В списке режиссерских созданий Немировича-Данченко — Чехов и Шекспир, Пушкин и Горький, Островский и Лев Толстой, Гоголь и Грибоедов, Щедрин и Тренев, Вс. Иванов и Леонов, Хренников и Дзержинский. В драме первые свои постановки он делал вместе со Станиславским, и их взаимовлияние дало результаты, одинаково благотворные для обоих.

«Театром автора», в противоположность «театру актера» и «театру режиссера», считал в последнее время Немирович-Данченко Художественный театр. Внимание к автору жило в нем всегда. Проблема того, что показывается на сцене, была всегда для него одной из самых существенных.

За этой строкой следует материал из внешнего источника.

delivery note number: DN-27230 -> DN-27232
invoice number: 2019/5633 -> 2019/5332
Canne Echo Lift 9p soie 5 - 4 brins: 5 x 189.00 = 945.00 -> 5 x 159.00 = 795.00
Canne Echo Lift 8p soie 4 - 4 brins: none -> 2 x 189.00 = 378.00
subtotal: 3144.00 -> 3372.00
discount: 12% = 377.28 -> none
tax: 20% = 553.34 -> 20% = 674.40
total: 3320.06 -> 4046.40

За текстом пьесы он всегда видел безостановочно развивающуюся жизнь. И он звал за собой актеров до конца познать жизнь, освещенную передовым миросозерцанием автора. Он до такой степени вживался в стиль произведения, что, не вглядываясь в текст, легко угадывал текстовые изменения и сокращения, произведенные режиссурой.

Принимая от режиссера пьесу и репетируя ее, он непременно останавливался на местах, в которых режиссер в силу тех или иных соображений (хотя бы во избежание длиннот) изменял автора. Эти искажения приводили Немировича-Данченко в недоумение. В большинстве случаев он восстанавливал авторский текст и вместе с режиссером и актерами добирался до идеи пьесы, раскрывая ее сценическими средствами, а не приспосабливая {30} автора под театр или под актера. Уже самый язык произведения вводил его в круг авторских идей и авторского стиля.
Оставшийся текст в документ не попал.